_Your goal_
Copy each line below exactly as it appears. Pictures are to be omitted.

Web page revision data:
------------

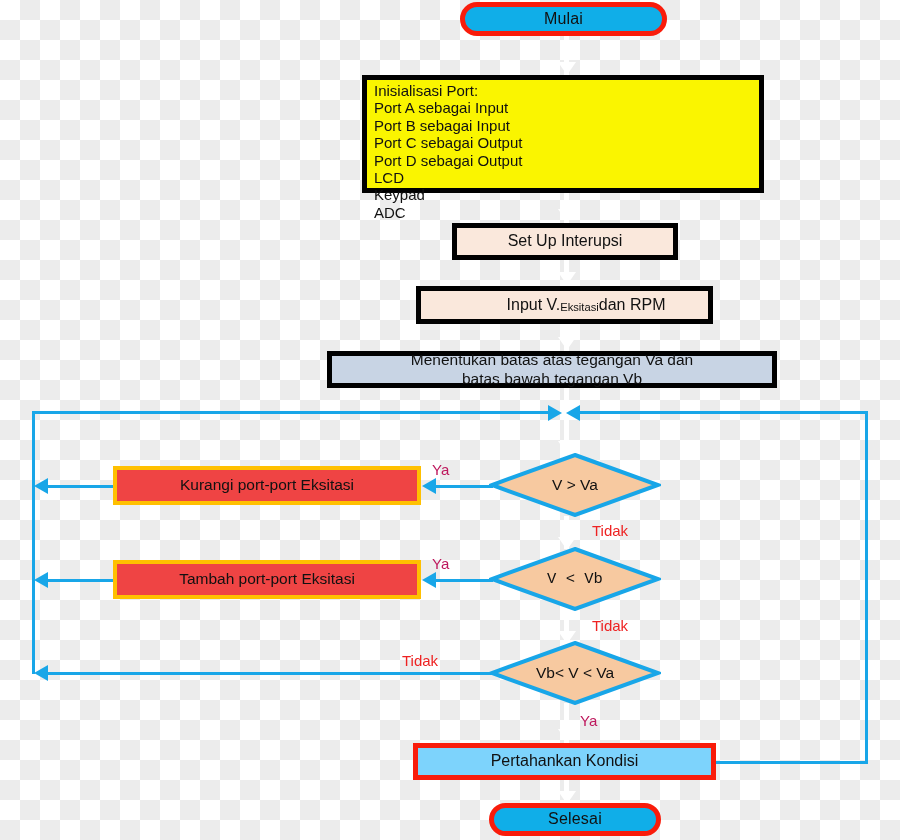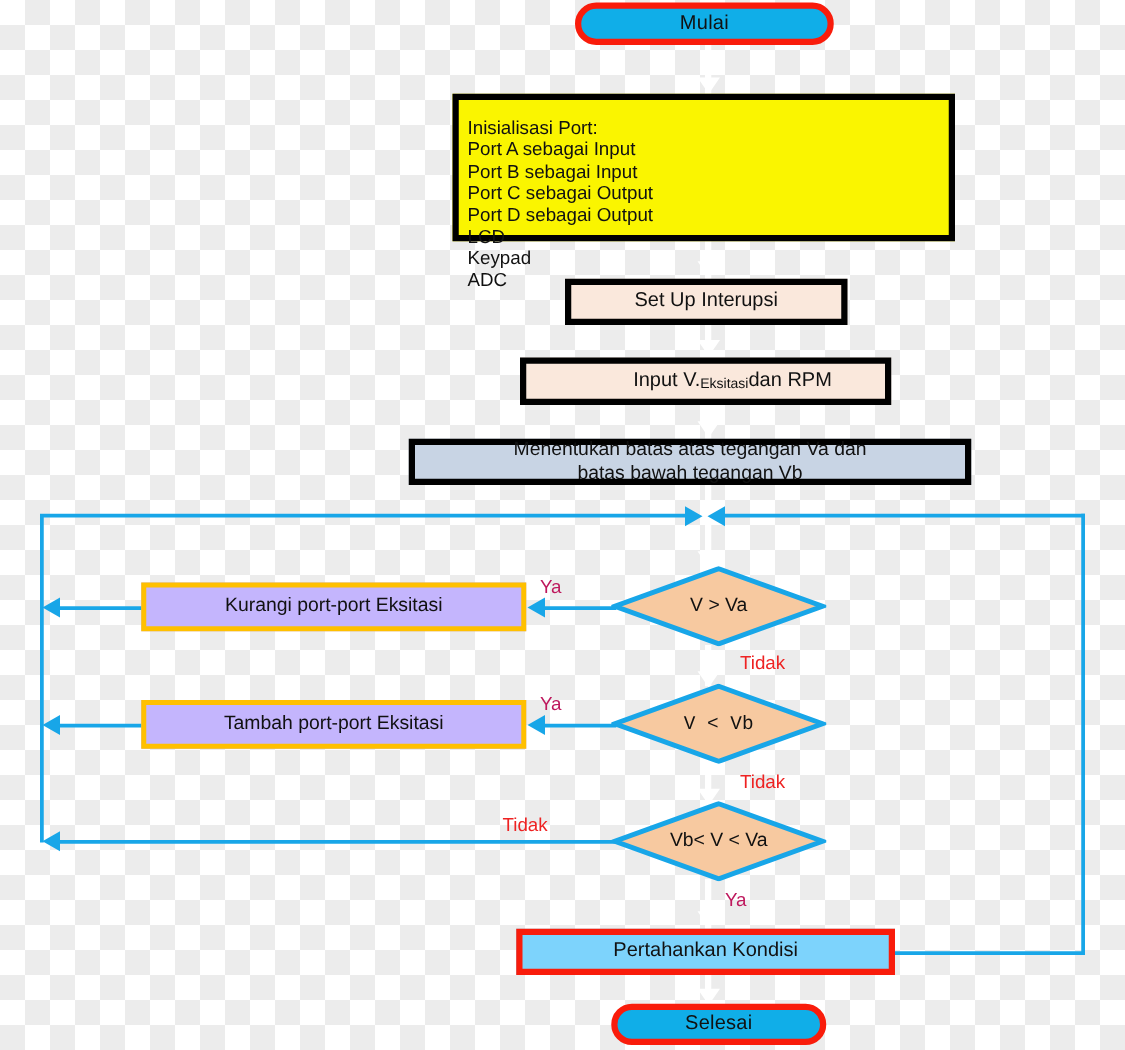"Inisialisasi Port:" .proc-yellow-black { padding: 14px 0 0 7px -> 2px 0 0 7px }
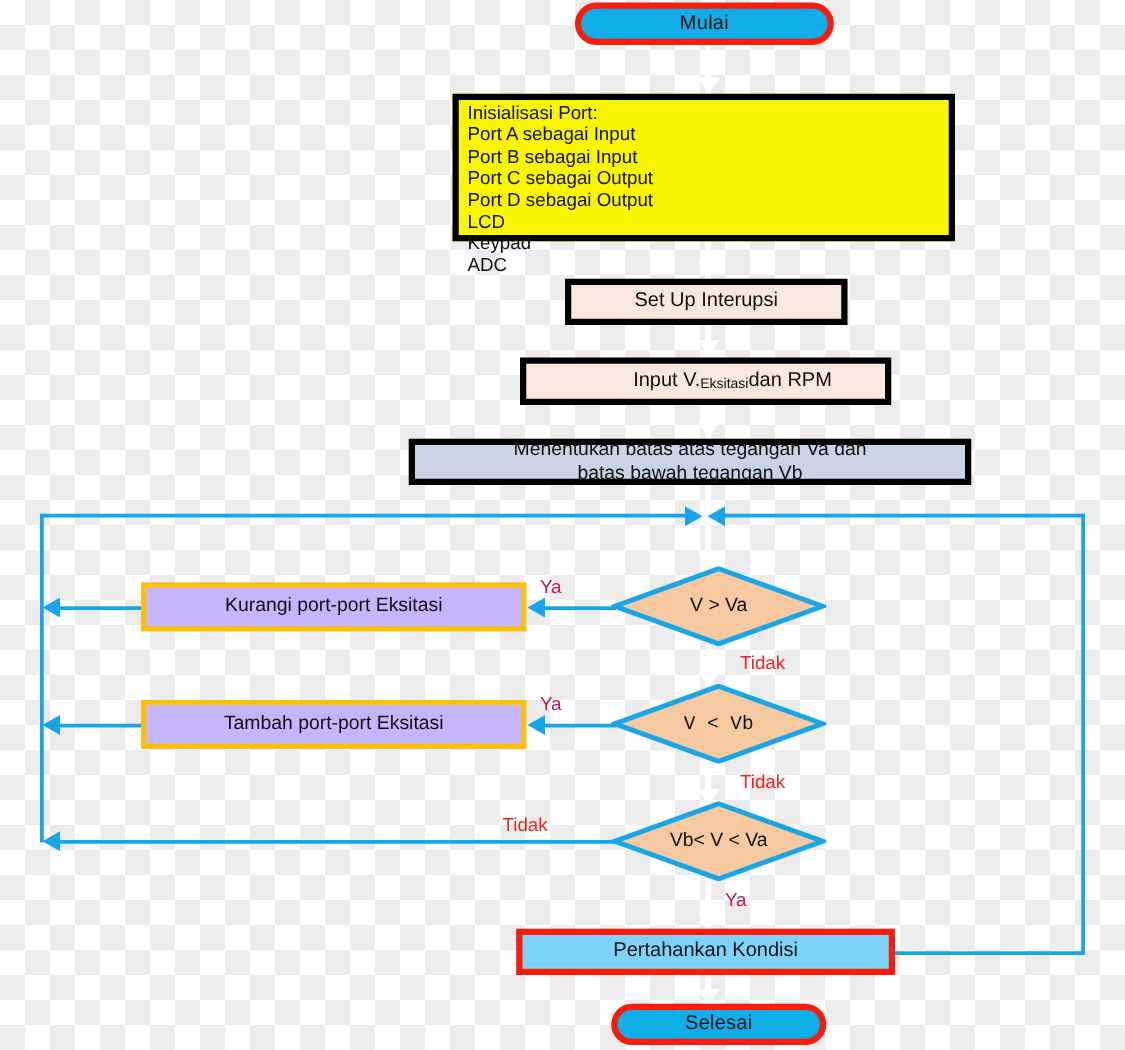"Kurangi port-port Eksitasi" .proc-teal { background: #c4b5fd -> #ef4444 }
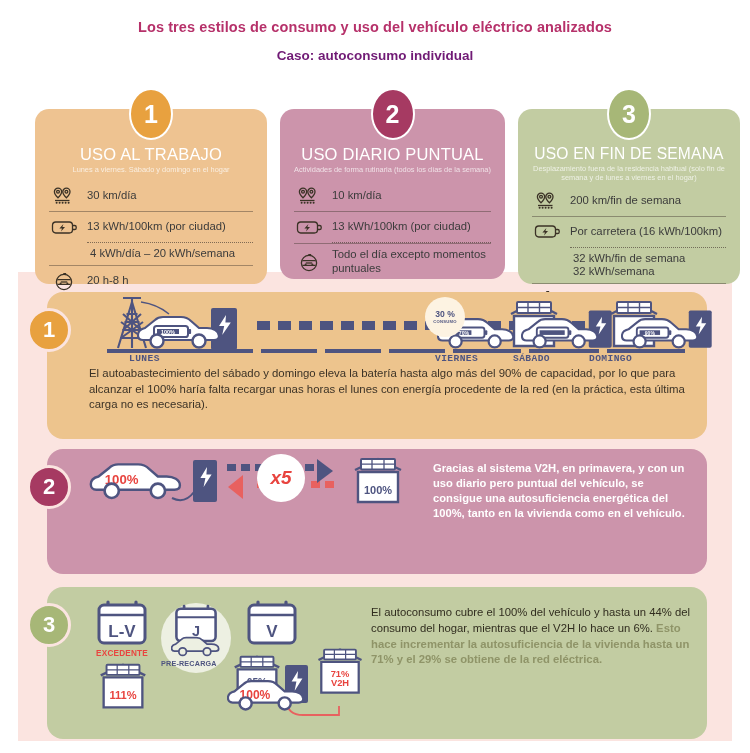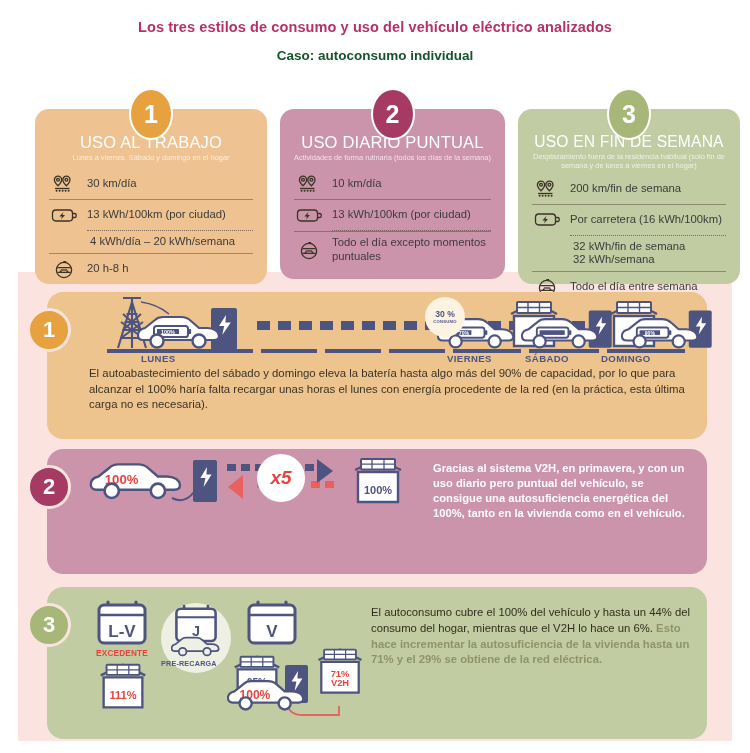"Caso: autoconsumo individual" .subtitle { color: #14532d -> #701a75 }
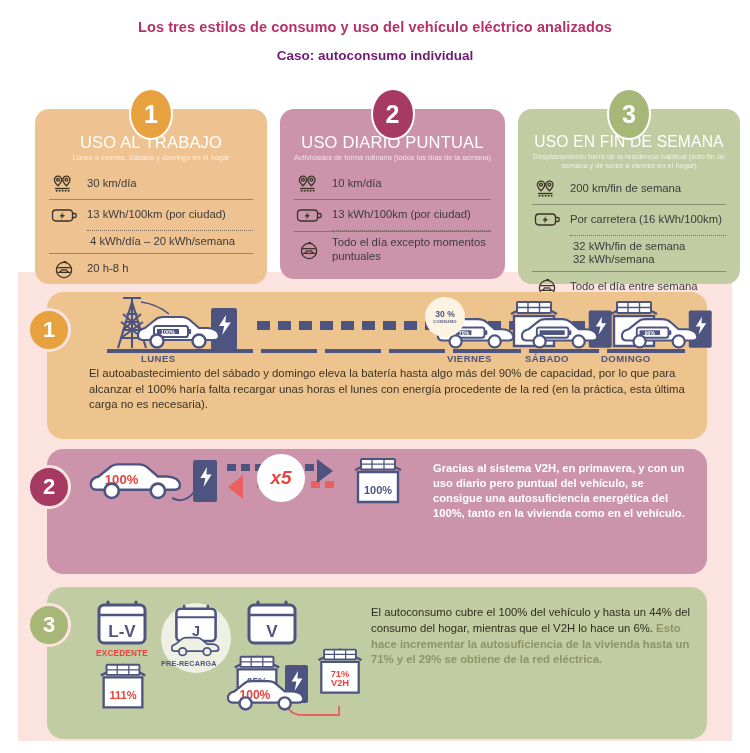"USO AL TRABAJO" .card-title { margin-top: 24px -> 36px }
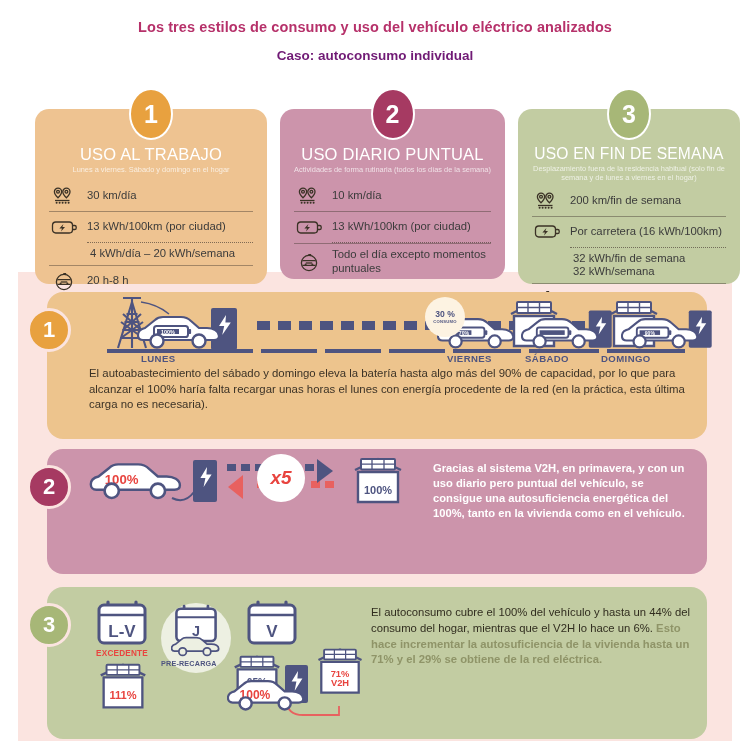"LUNES" .days { font-family: none -> Liberation Mono, monospace; left: 12px -> 0 }
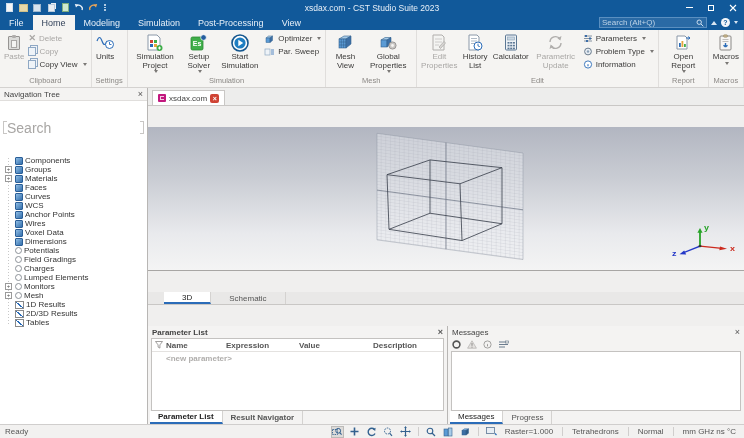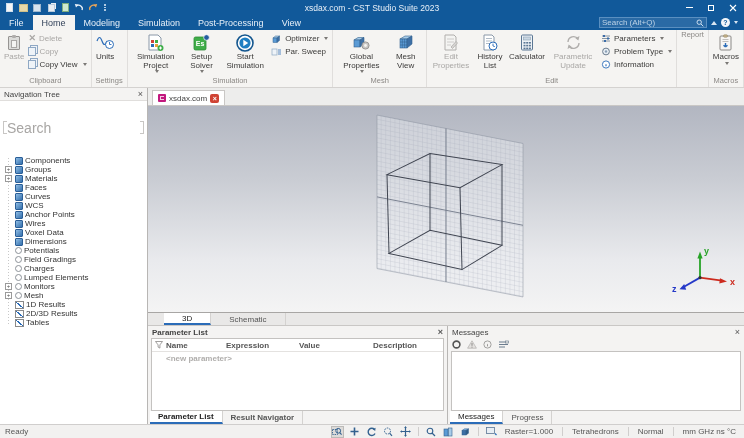"Global Properties" div.rbig { order: before "Mesh View" -> after "Mesh View" }
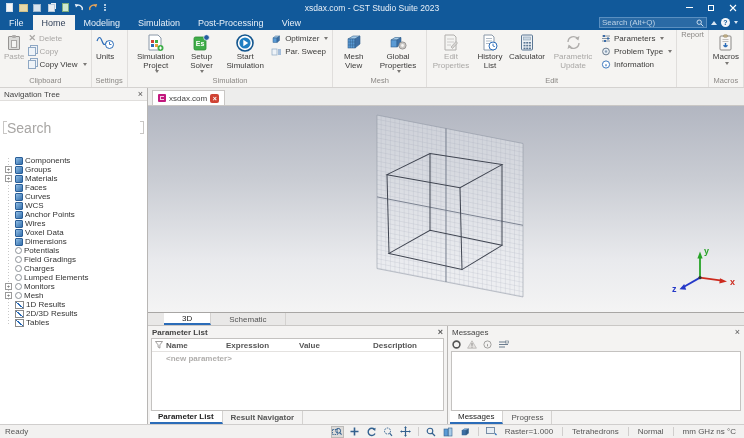"Open Report" div.rgc { html: none -> <div> <div> <span> <svg> <path></path> <rect></rect> <rect></rect> <rect></rect> <path></path> </svg> </span> <span>Open Report</span> <span></span> </div> </div> }
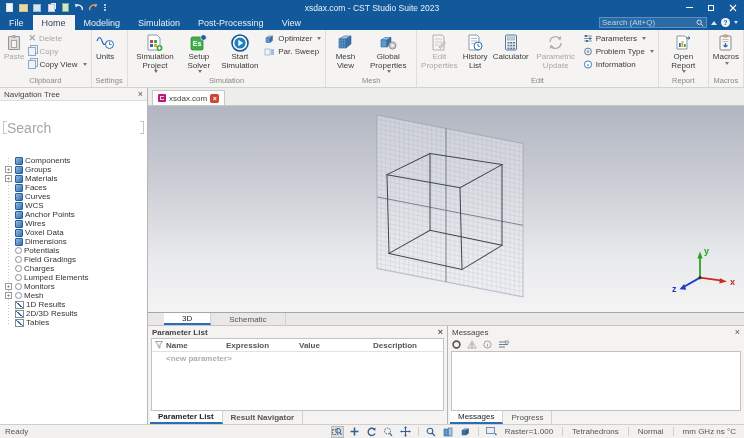"xsdax.com" .rightcol { gap: none -> 21px }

------------

_Solution to this problem_
"Inisialisasi Port:" .proc-yellow-black { padding: 14px 0 0 7px -> 2px 0 0 7px }
"Kurangi port-port Eksitasi" .proc-teal { background: #c4b5fd -> #ef4444 }
"Caso: autoconsumo individual" .subtitle { color: #14532d -> #701a75 }
"USO AL TRABAJO" .card-title { margin-top: 24px -> 36px }
"LUNES" .days { font-family: none -> Liberation Mono, monospace; left: 12px -> 0 }
"Global Properties" div.rbig { order: before "Mesh View" -> after "Mesh View" }
"Open Report" div.rgc { html: none -> <div> <div> <span> <svg> <path></path> <rect></rect> <rect></rect> <rect></rect> <path></path> </svg> </span> <span>Open Report</span> <span></span> </div> </div> }
"xsdax.com" .rightcol { gap: none -> 21px }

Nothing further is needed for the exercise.